Gloed en verve
Weinig romans zijn zo levendig, zo reëel, worden zo bevolkt door figuren van vlees en bloed als The Polyglots. De gestalten springen uit het boek en gaan op je tafel zitten, en zelfs als je het boek hebt dichtgeslagen blijven ze daar met elkaar en met zichzelf bezig, in het bezit van al hun tics en eigenaardigheden. Hun gloed en verve substantieert zich, ze zijn je vertrouwelingen geworden, en je voelt hun adem tegen je wang. Ze hebben je ingepalmd. Die kracht heeft het boek. Toch is Gerhardie geen realist. Met het realisme heeft zijn roman niets, maar dan ook volstrekt niets uitstaande. En dat niet omdat uitbundige humor en spot er zo'n grote rol in spelen, heel anders dan in het bedompte, schoolmeesterachtige realisme zoals wij dat gewend zijn - tenslotte is dat alleen maar de vaderlandse variant van het realisme.

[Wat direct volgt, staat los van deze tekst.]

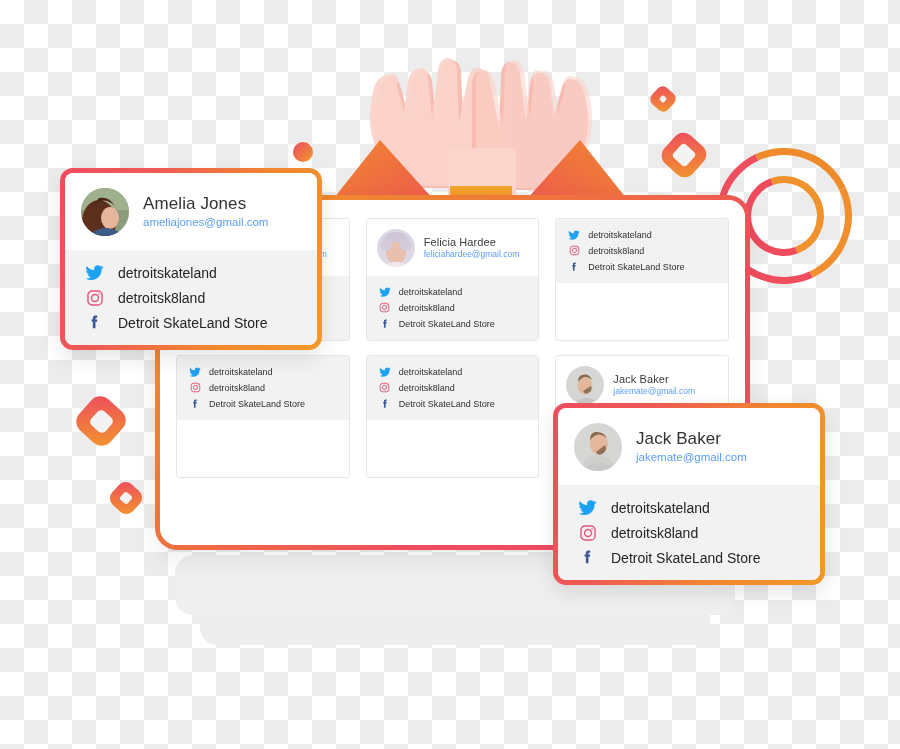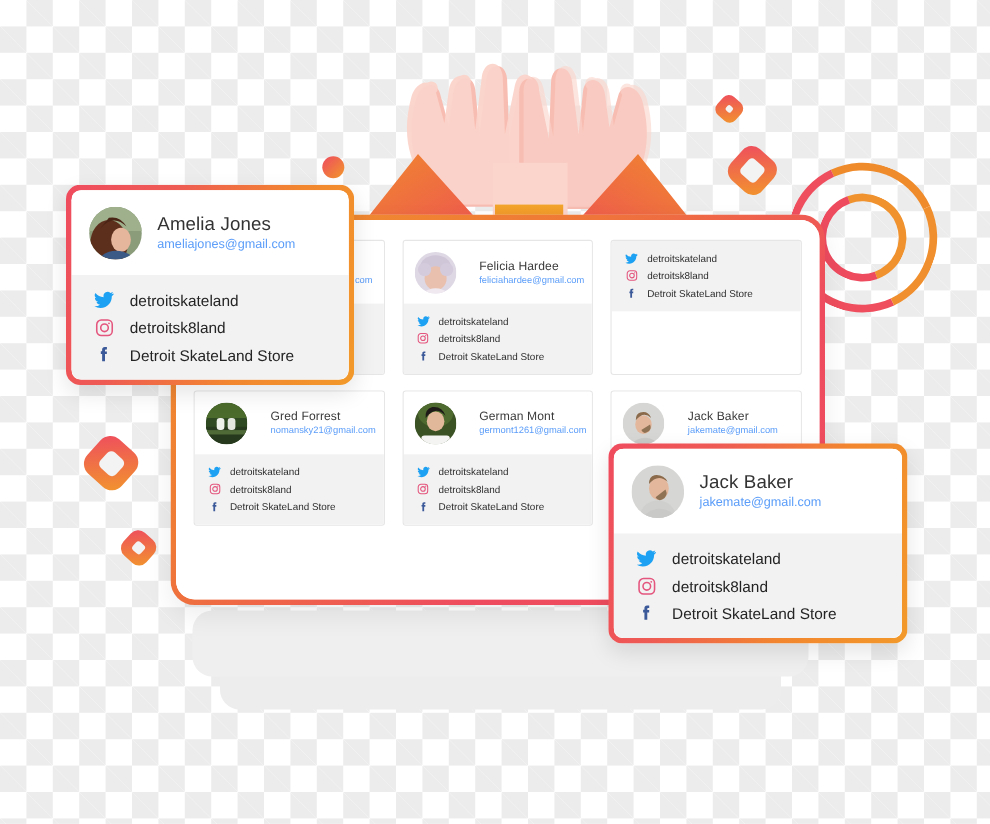--- a/index.html
+++ b/index.html
@@ -65,21 +65,21 @@
   }
   .window-inner{
     position:absolute;left:5px;top:5px;right:5px;bottom:5px;
     background:#ffffff;border-radius:17px;overflow:hidden;
     padding:18px 16px;box-sizing:border-box;
   }
   .grid{display:grid;grid-template-columns:repeat(3,1fr);gap:14px 16px;}
 
   
   .card{background:#ffffff;border:1px solid #e6e6e6;border-radius:3px;overflow:hidden;}
-  .card-head{display:flex;align-items:center;gap:21px;padding:10px 10px 9px 10px;background:#fff;}
+  .card-head{display:flex;align-items:center;gap:9px;padding:10px 10px 9px 10px;background:#fff;}
   .avatar{width:38px;height:38px;border-radius:50%;flex:0 0 38px;overflow:hidden;position:relative;}
   .avatar svg{display:block;width:100%;height:100%;}
   .c-name{font-size:11px;color:#3b3b3b;line-height:1.3;letter-spacing:.1px;}
   .c-mail{font-size:8.5px;color:#5b9df9;line-height:1.4;}
   .card-body{background:#f2f2f2;padding:8px 10px 9px 12px;}
   .srow{display:flex;align-items:center;gap:8px;height:15px;}
   .srow + .srow{margin-top:1px;}
   .s-label{font-size:9px;color:#2e2e2e;white-space:nowrap;}
   .ico{width:12px;height:12px;flex:0 0 12px;display:flex;align-items:center;justify-content:center;}
   .ico svg{display:block;}
@@ -295,36 +295,20 @@
               <span class="ico">
                 <svg width="12" height="12" viewBox="0 0 24 24" fill="#3b5998">
                   <path d="M15.4 8.2h-2.2V6.8c0-.7.4-.9.8-.9h1.4V3.1l-2.3-.1c-2.6 0-3.2 1.9-3.2 3.2v1.9H8.4v3h1.5v8.3h3.3V11.2h2.1z"></path>
                 </svg>
               </span>
               <span class="s-label">Detroit SkateLand Store</span>
             </div>
           </div>
         </div>
         <div class="card">
-          <div class="card-head">
-            <div class="avatar">
-              <svg viewBox="0 0 38 38" xmlns="http://www.w3.org/2000/svg">
-                <rect width="38" height="38" fill="#2f4a22"></rect>
-                <rect y="0" width="38" height="14" fill="#4b6b2c"></rect>
-                <rect y="22" width="38" height="16" fill="#26391c"></rect>
-                <rect x="10" y="14" width="7" height="11" rx="3" fill="#eef0ea"></rect>
-                <rect x="20" y="14" width="7" height="11" rx="3" fill="#e4e7e0"></rect>
-                <rect y="25" width="38" height="4" fill="#6b8a4a" opacity=".6"></rect>
-              </svg>
-            </div>
-            <div>
-              <div class="c-name">Gred Forrest</div>
-              <div class="c-mail">nomansky21@gmail.com</div>
-            </div>
-          </div>
           <div class="card-body">
             <div class="srow">
               <span class="ico">
                 <svg width="12" height="12" viewBox="0 0 24 24" fill="#1da1f2">
                   <path d="M23 4.9c-.8.4-1.7.6-2.6.8 1-.6 1.7-1.5 2-2.5-.9.5-1.9.9-3 1.1A4.6 4.6 0 0 0 11.5 8c0 .4 0 .7.1 1A13 13 0 0 1 2.2 4.2a4.5 4.5 0 0 0 1.4 6.1c-.7 0-1.4-.2-2-.5v.1c0 2.2 1.6 4 3.7 4.4a4.7 4.7 0 0 1-2.1.1 4.6 4.6 0 0 0 4.3 3.2A9.2 9.2 0 0 1 1 19.5a13 13 0 0 0 7 2c8.4 0 13-7 13-13v-.6c.9-.6 1.6-1.4 2.2-2.3z"></path>
                 </svg>
               </span>
               <span class="s-label">detroitskateland</span>
             </div>
             <div class="srow">
@@ -341,36 +325,20 @@
               <span class="ico">
                 <svg width="12" height="12" viewBox="0 0 24 24" fill="#3b5998">
                   <path d="M15.4 8.2h-2.2V6.8c0-.7.4-.9.8-.9h1.4V3.1l-2.3-.1c-2.6 0-3.2 1.9-3.2 3.2v1.9H8.4v3h1.5v8.3h3.3V11.2h2.1z"></path>
                 </svg>
               </span>
               <span class="s-label">Detroit SkateLand Store</span>
             </div>
           </div>
         </div>
         <div class="card">
-          <div class="card-head">
-            <div class="avatar">
-              <svg viewBox="0 0 38 38" xmlns="http://www.w3.org/2000/svg">
-                <rect width="38" height="38" fill="#3b5224"></rect>
-                <ellipse cx="19" cy="10" rx="16" ry="12" fill="#4e6a2e"></ellipse>
-                <ellipse cx="19" cy="17" rx="8" ry="9" fill="#e2b89a"></ellipse>
-                <path d="M10 14 q9 -12 18 -2 q-3 -9 -12 -8 q-7 2 -6 10z" fill="#1d1a18"></path>
-                <path d="M7 38 q12 -14 24 -2 v2 z" fill="#f2f2f0"></path>
-                <rect x="6" y="30" width="26" height="8" rx="3" fill="#f4f4f2"></rect>
-              </svg>
-            </div>
-            <div>
-              <div class="c-name">German Mont</div>
-              <div class="c-mail">germont1261@gmail.com</div>
-            </div>
-          </div>
           <div class="card-body">
             <div class="srow">
               <span class="ico">
                 <svg width="12" height="12" viewBox="0 0 24 24" fill="#1da1f2">
                   <path d="M23 4.9c-.8.4-1.7.6-2.6.8 1-.6 1.7-1.5 2-2.5-.9.5-1.9.9-3 1.1A4.6 4.6 0 0 0 11.5 8c0 .4 0 .7.1 1A13 13 0 0 1 2.2 4.2a4.5 4.5 0 0 0 1.4 6.1c-.7 0-1.4-.2-2-.5v.1c0 2.2 1.6 4 3.7 4.4a4.7 4.7 0 0 1-2.1.1 4.6 4.6 0 0 0 4.3 3.2A9.2 9.2 0 0 1 1 19.5a13 13 0 0 0 7 2c8.4 0 13-7 13-13v-.6c.9-.6 1.6-1.4 2.2-2.3z"></path>
                 </svg>
               </span>
               <span class="s-label">detroitskateland</span>
             </div>
             <div class="srow">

Het is eerder omdat het boek zo rijk is als het leven zelf - een mengeling van hilariteit en melancholie, van vitaliteit en strompelend voortgaan, van sprankelende facetten en het duister niets, van hoop en onvermogen, van gelukkig toeval en om duistere reden verloren kansen, van het een en het ander en van alles daartussen. Het realisme heeft iets plats, alsof er - ondanks alle pretenties - maar een klein deel van de werkelijkheid mee wordt getoond. Het realisme is een antwoord. Het werk van Gerhardie is een vraag. En de werkelijkheid heeft meer met vragen dan met antwoorden te maken. The Polyglots is zo direct omdat het - ik waag mij voor één keer van ganser harte op het ijselijke en gevaarlijke terrein van de algemeenheden en grote woorden - uit het leven voortkomt, en niet uit een interpretatie van het leven, zoals dat bij het realisme, ondanks het vertrouwenwekkende etiket dat de belofte van ‘de hele mens’ inhoudt, het geval is (Oeff! De Lit. Prof. kan weer in de kast.) Van belang is
hierbij een fragment uit een brief die Gerhardi vanuit Villa Edelweiss - Gerhardi?
Pas op zijn eenenzeventigste jaar veranderde hij zijn naam in Gerhardie. Er moest een e achter, vond hij. Ook Shakespeare, Dante, Blake en Goethe hadden een e op het eind. Nu dan!
- Vanuit Villa Edelweiss in Tirol aan John Rothenstein schreef, in de periode dat hij werkte aan The Polyglots: ‘John: er is maar één zinnig literair advies voor iedereen, en dat is dit: schrijf niet zoals je denkt dat de mensen van je verwachten: schrijf alleen zoals jij het leven voelt. Dat wil zeggen: als je een onderwerp behandelt waarmee je niet vertrouwd bent - bij voorbeeld de zee - vermoei je dan niet met het naspeuren van allerlei technische aspecten van, zeg maar, de navigatie, maar schrijf over schepen en wat dies meer zij zoals ze indruk op je hebben gemaakt en - het allerbelangrijkste - alleen wanneer ze indruk op je hebben gemaakt. Als ik een tuin vol mooie bloemen zie, als die aanblik iets in me heeft losgemaakt (het is mogelijk dat ik geen van de bloemen bij naam ken), dan is het mijn enige zorg hoe ik mijn particuliere emotie aan de lezer overdraag, en alleen indirect hoe het visuele effect van het geheel zal zijn. Hoewel...’
Ook dit hoewel is typerend voor Gerhardie. Eén standpunt zou te benauwend zijn. Daarom was hij, in de ogen van de literatuurbedienden, zo ongeschikt voor een constellatie van schrijvers, kon hij geen vaste plaats vinden - tussen aanverwante artikelen - in een van hun literaire warenhuizen. De liefde, de schoonheid, de onschuld portretteren - niets minder wilde Gerhardie - dat doe je niet vanuit één standpunt; je kan ze enkel attaqueren door om beurten en soms tegelijkertijd lyrisch, cynisch, poëtisch, nuchter, dolkomisch, melig, melancholiek, bevlogen, aards en satirisch te zijn. De wisseling van stemmingen in The Polyglots is verbazingwekkend, maar al de complexiteiten staan in dienst van maar één doel: de eenvoud. Je hoeft de tranen van het lachen niet uit je ogen te wissen, want je hebt ze het hoofdstuk daarna al weer nodig: om te huilen. Maar tussen de lachsalvo's en het geween door ontstaat er iets coherents, een tijdelijke harmonie, uit de dissonanten stijgt een hemelse muziek op, de scharnieren en hengsels kraken maar de deur zwaait soepel open.